# When will they arrive?



## g/o (Jul 13, 2004)

Prediction time, I'm guessing on March 8 we will see snows in ND. Get Ready


----------



## bowhuntr4ever (Oct 12, 2005)

i would say that it would be more like around later part of March


----------



## wisconsingoosehunter (Feb 13, 2006)

I'm sure hoping so! I have hunts planned for Mar 17-20 and Mar 24-27. I would like to go to ND both times, but if I have to, i'll go to SD if the geese aren't there yet. I like ND more because you don't legally have to ask permission. I always try to anyway, but it's really a pain in SD when you spend hours trying to find the land owner and the birds leave! (Jump shooting). However this year I will be decoying so i'll only have to ask once (hopefully!) Two years, I was in Devil's lake on Apr. 1 and the geese were already past me, so I was hoping that with these dates I would be able to follow them up the state.


----------



## GooseBuster3 (Mar 1, 2002)

Thats when SD will be red hot! Spring break can not come soon enough! It will be 9 days in heaven!!


----------



## Leo Porcello (Jul 10, 2003)

I hope G/O is right as I will be off of work from 12 - 21 Mar. But if necessary I will travel south.


----------



## Decoyer (Mar 2, 2002)

We need some warm weather!!! The 10 day isn't supposed to get above freezing here in fargo. I'm sayin sometime around the 20-25th ND will see its first snows


----------



## nodakoutdoors.com (Feb 27, 2002)

My guess it'll happen on a Monday so all the weekend warriors have to sweat the week out.  March 13th


----------



## KEN W (Feb 22, 2002)

The Oakes 15 day forcast is for not above freezeing temps through Mar. 8.They won't get to ND until the last week of March.....25-26.

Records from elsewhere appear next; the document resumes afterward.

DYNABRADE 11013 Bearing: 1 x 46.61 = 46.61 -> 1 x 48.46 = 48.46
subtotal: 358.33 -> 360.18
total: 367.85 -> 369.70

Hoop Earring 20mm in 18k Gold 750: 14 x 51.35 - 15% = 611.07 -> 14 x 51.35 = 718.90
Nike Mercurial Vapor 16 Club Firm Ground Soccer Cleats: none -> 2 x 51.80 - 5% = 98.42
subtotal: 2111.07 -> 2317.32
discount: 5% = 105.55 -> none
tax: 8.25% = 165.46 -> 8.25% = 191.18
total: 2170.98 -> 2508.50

Even if the snow is gone....no open water.


----------



## adam (Mar 17, 2005)

good now maybe i will have time to hunt them in south dakota


----------



## goosegrinder (Mar 4, 2005)

we got to get them here in Nebraska first. However,they are coming in daily in large numbers. I would think most of the water will open back up either tomorrow or Friday here. Then.....watch out. :jammin: I did score a neck collar/leg band yesterday. Only took 16 years of fowlin' to see my first neck collar.

Alex


----------



## Top Flight Waterfowling (Oct 21, 2004)

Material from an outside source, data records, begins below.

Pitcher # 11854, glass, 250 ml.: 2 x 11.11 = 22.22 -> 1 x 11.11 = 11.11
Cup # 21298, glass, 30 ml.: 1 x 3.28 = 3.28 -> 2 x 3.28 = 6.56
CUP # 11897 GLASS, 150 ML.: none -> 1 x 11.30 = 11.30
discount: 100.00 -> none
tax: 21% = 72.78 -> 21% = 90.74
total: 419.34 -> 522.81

What color neck band? Snow or Blue? Congrads, thats the greatest feeling in the world, could you see it on it before you shot?


----------



## goosegrinder (Mar 4, 2005)

Green, and it was on a snow. I saw it has they worked over the blinds at about 20-25 yds. I told everyone that one had a collar and the next pass we were shooting. The next pass they dropped down to about 10yds. and it fell along with 3 more. First neck collar I've ever seen on a live bird.Called the leg band in this morning.

Alex


----------



## Ty (Mar 11, 2004)

Nice job Alex. Im heading out Thurs thru Sunday down in the basins on a water/cornfield spread. Reports from the area tell me its the "X". Birds have been using it like mad.

Ill post up some pics.

Tell all my G&P buddies hello for me.

Ty :sniper:


----------



## bighunter (Oct 25, 2005)

:beer: I love hunting snow geese....THOUSANDS i would say midd to late march.Get readdy boys Hammer um :sniper:


----------



## maple lake duck slayer (Sep 25, 2003)

I would prefer that it take place later rather than sooner- I have a very busy schedule in school in March- say the last weekend in March/early April. However, whenever they decide to come, I will be chasing them.


----------



## adam (Mar 17, 2005)

i would rather see them later thatn sooner too. my mom and dad planned a vacation for the middle of march. What were they thinking?


----------



## fishunt (Jan 24, 2004)

anyone want me to get together? I dont have partner yet


----------



## Bob Pro (Feb 24, 2006)

Alright so my buddy and I didn't do so hot out here in Michigan (2 honkers and couple dozen ducks) this season, so we're gonna head out to SD and try to bag some snows. It'll be both of our first times hunting snow geese so we're gonna go with a guided service. First question is when would you guys recommend going, Mar 18-19 or April 1-2 unfortunately I can only get a little time off work and its 16 hour drive so a I'm really hoping we can find them. Anyone have any good guide services they can recommend? Thanks!!

Bob


----------



## g/o (Jul 13, 2004)

Damn I said March 8th, saw a small flock of 30 or so this afternoon. A scouting party I guess.


----------